### Work task
Each entry is to be given again word for word; images are dropped.
_ _ _
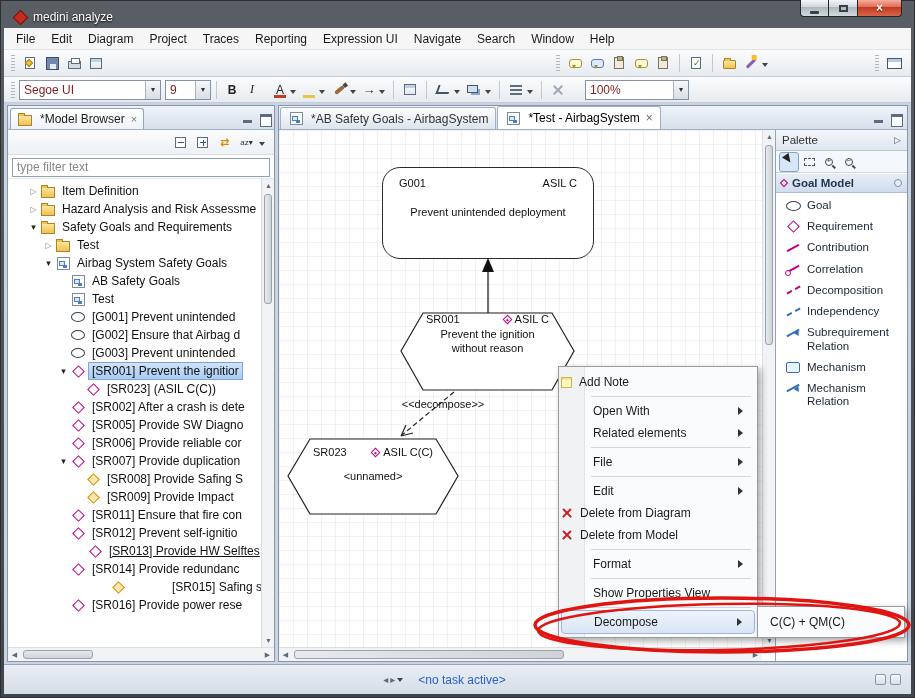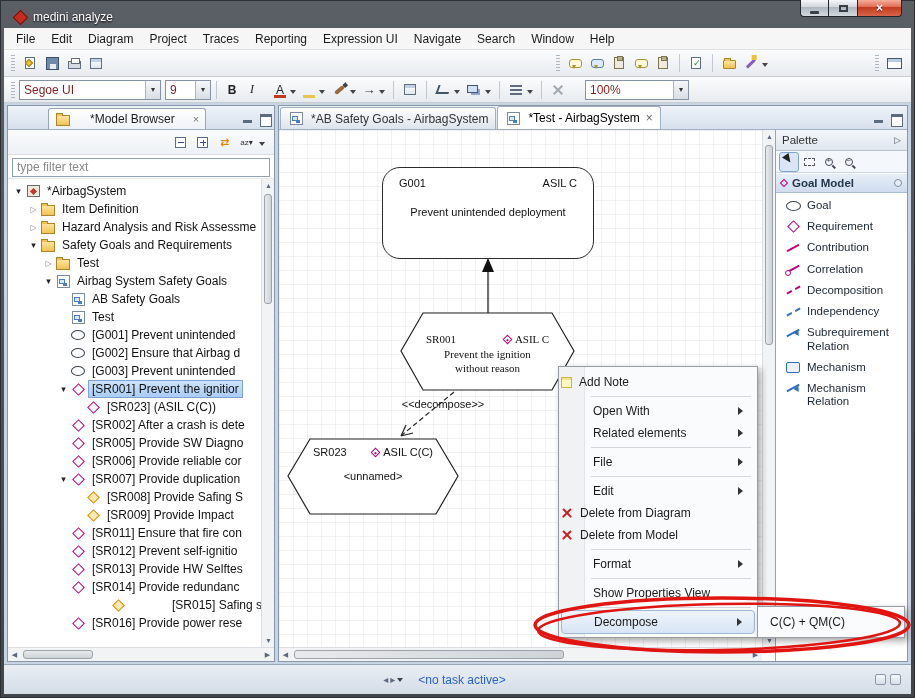--- a/index.html
+++ b/index.html
@@ -85,7 +85,7 @@
 
   
   .viewtabs { height:24px; background:linear-gradient(#eef3f9,#d7e0ec); border-bottom:1px solid #9fafc4; display:flex; align-items:flex-end; padding:0 2px; }
-  .viewtab { height:21px; display:flex; align-items:center; gap:16px; background:linear-gradient(#ffffff,#eef2f7); border:1px solid #93a5bb; border-bottom:none; border-radius:3px 3px 0 0; padding:0 6px; font-size:12px; color:#1c1c1c;margin-left:38px; }
+  .viewtab { height:21px; display:flex; align-items:center; gap:4px; background:linear-gradient(#ffffff,#eef2f7); border:1px solid #93a5bb; border-bottom:none; border-radius:3px 3px 0 0; padding:0 6px; font-size:12px; color:#1c1c1c; }
   .viewtab .vclose { color:#777; font-size:11px; margin-left:2px; }
   .view-minmax { margin-left:auto; display:flex; gap:3px; padding-bottom:4px; }
   .mmbtn { width:14px; height:12px; position:relative; }

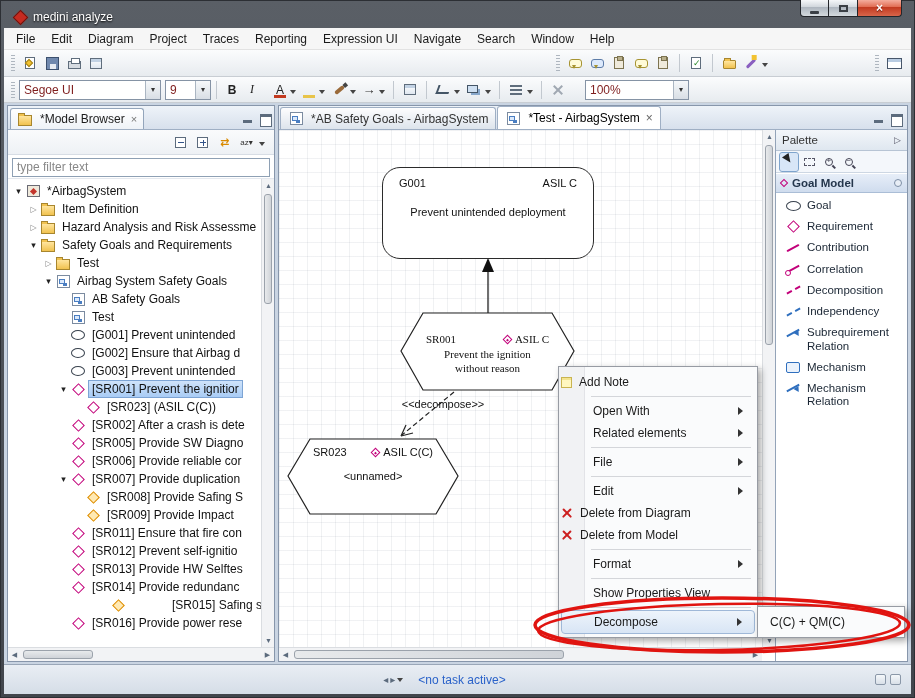--- a/index.html
+++ b/index.html
@@ -400,11 +400,6 @@
       <div class="treewrap">
         <div class="tree">
 
-            <div class="trow" style="padding-left: 4px;">
-              <span class="tarrow ar-expanded"></span>
-              <span class="ticon ic-project"></span>
-              <span class="tlabel">*AirbagSystem</span>
-            </div>
 
             <div class="trow" style="padding-left: 19px;">
               <span class="tarrow ar-collapsed"></span>

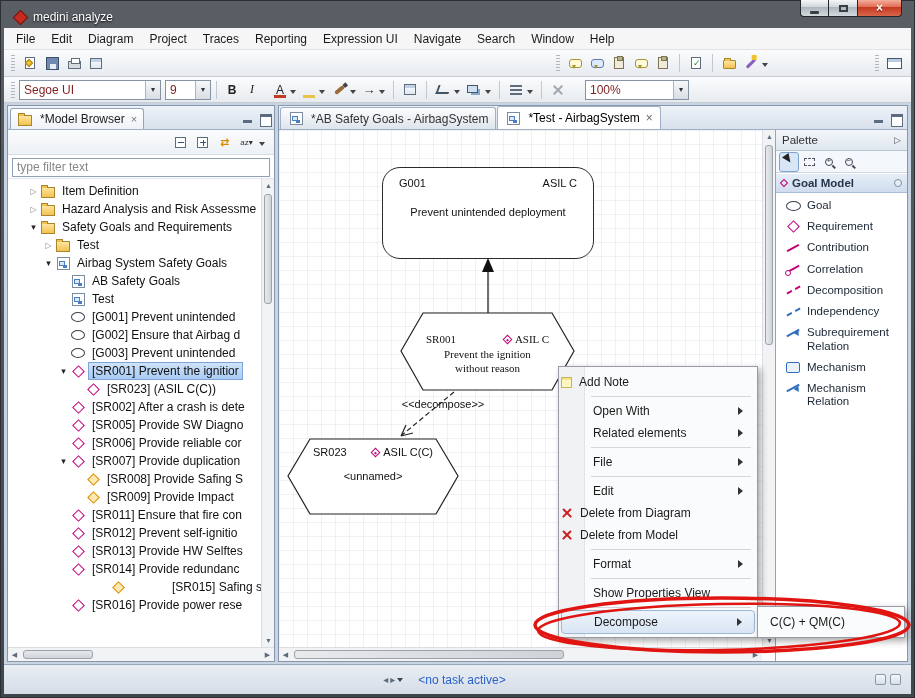--- a/index.html
+++ b/index.html
@@ -157,7 +157,7 @@
   .nhead { display:flex; justify-content:space-between; padding:9px 16px 0; font-size:11px; color:#111; }
   .nbody { text-align:center; font-size:11px; color:#111; margin-top:16px; padding:0 10px; line-height:1.3; }
   .hexlabel { position:absolute; font-size:11px; color:#111; }
-  .hex1 { left:122px; top:196px; width:173px; height:57px;font-family:Liberation Serif, serif; }
+  .hex1 { left:122px; top:176px; width:173px; height:57px; }
   .hex2 { left:9px; top:309px; width:170px; height:75px; }
   .hexhead { display:flex; justify-content:space-between; padding:7px 25px 0; align-items:center; }
   .hexbody { text-align:center; margin-top:3px; padding:0 26px; line-height:1.25; }

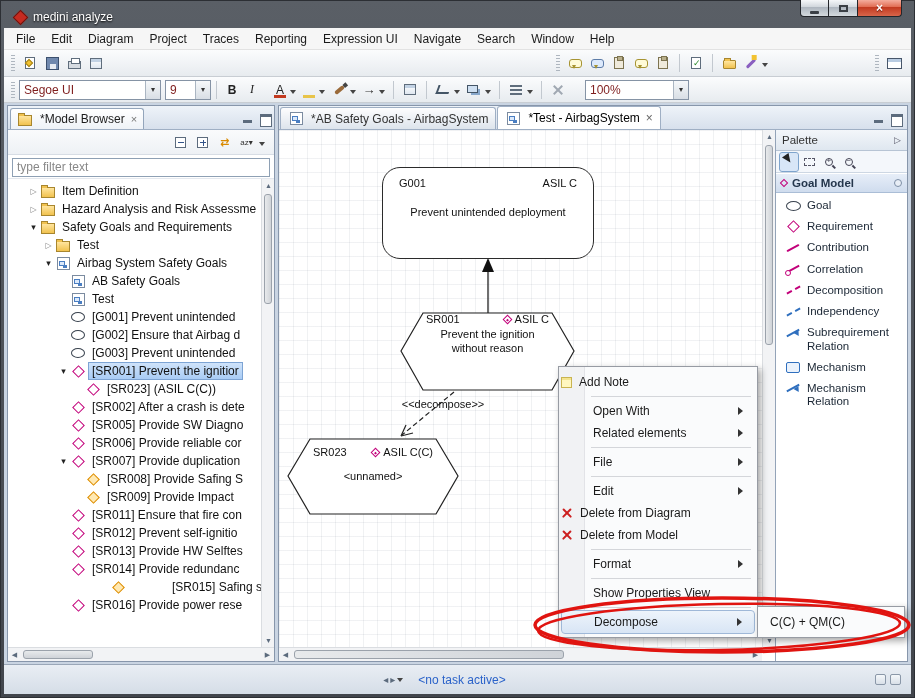--- a/index.html
+++ b/index.html
@@ -521,7 +521,7 @@
               <span class="tlabel">[SR012] Prevent self-ignitio</span>
             </div>
 
-            <div class="trow" style="padding-left: 49px;">
+            <div class="trow" style="padding-left: 66px; text-decoration: underline;">
               <span class="tarrow ar-none"></span>
               <span class="ticon ic-req"></span>
               <span class="tlabel">[SR013] Provide HW Selftes</span>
_ _ _
### Result
--- a/index.html
+++ b/index.html
@@ -85,7 +85,7 @@
 
   
   .viewtabs { height:24px; background:linear-gradient(#eef3f9,#d7e0ec); border-bottom:1px solid #9fafc4; display:flex; align-items:flex-end; padding:0 2px; }
-  .viewtab { height:21px; display:flex; align-items:center; gap:16px; background:linear-gradient(#ffffff,#eef2f7); border:1px solid #93a5bb; border-bottom:none; border-radius:3px 3px 0 0; padding:0 6px; font-size:12px; color:#1c1c1c;margin-left:38px; }
+  .viewtab { height:21px; display:flex; align-items:center; gap:4px; background:linear-gradient(#ffffff,#eef2f7); border:1px solid #93a5bb; border-bottom:none; border-radius:3px 3px 0 0; padding:0 6px; font-size:12px; color:#1c1c1c; }
   .viewtab .vclose { color:#777; font-size:11px; margin-left:2px; }
   .view-minmax { margin-left:auto; display:flex; gap:3px; padding-bottom:4px; }
   .mmbtn { width:14px; height:12px; position:relative; }

--- a/index.html
+++ b/index.html
@@ -400,11 +400,6 @@
       <div class="treewrap">
         <div class="tree">
 
-            <div class="trow" style="padding-left: 4px;">
-              <span class="tarrow ar-expanded"></span>
-              <span class="ticon ic-project"></span>
-              <span class="tlabel">*AirbagSystem</span>
-            </div>
 
             <div class="trow" style="padding-left: 19px;">
               <span class="tarrow ar-collapsed"></span>

--- a/index.html
+++ b/index.html
@@ -157,7 +157,7 @@
   .nhead { display:flex; justify-content:space-between; padding:9px 16px 0; font-size:11px; color:#111; }
   .nbody { text-align:center; font-size:11px; color:#111; margin-top:16px; padding:0 10px; line-height:1.3; }
   .hexlabel { position:absolute; font-size:11px; color:#111; }
-  .hex1 { left:122px; top:196px; width:173px; height:57px;font-family:Liberation Serif, serif; }
+  .hex1 { left:122px; top:176px; width:173px; height:57px; }
   .hex2 { left:9px; top:309px; width:170px; height:75px; }
   .hexhead { display:flex; justify-content:space-between; padding:7px 25px 0; align-items:center; }
   .hexbody { text-align:center; margin-top:3px; padding:0 26px; line-height:1.25; }

--- a/index.html
+++ b/index.html
@@ -521,7 +521,7 @@
               <span class="tlabel">[SR012] Prevent self-ignitio</span>
             </div>
 
-            <div class="trow" style="padding-left: 49px;">
+            <div class="trow" style="padding-left: 66px; text-decoration: underline;">
               <span class="tarrow ar-none"></span>
               <span class="ticon ic-req"></span>
               <span class="tlabel">[SR013] Provide HW Selftes</span>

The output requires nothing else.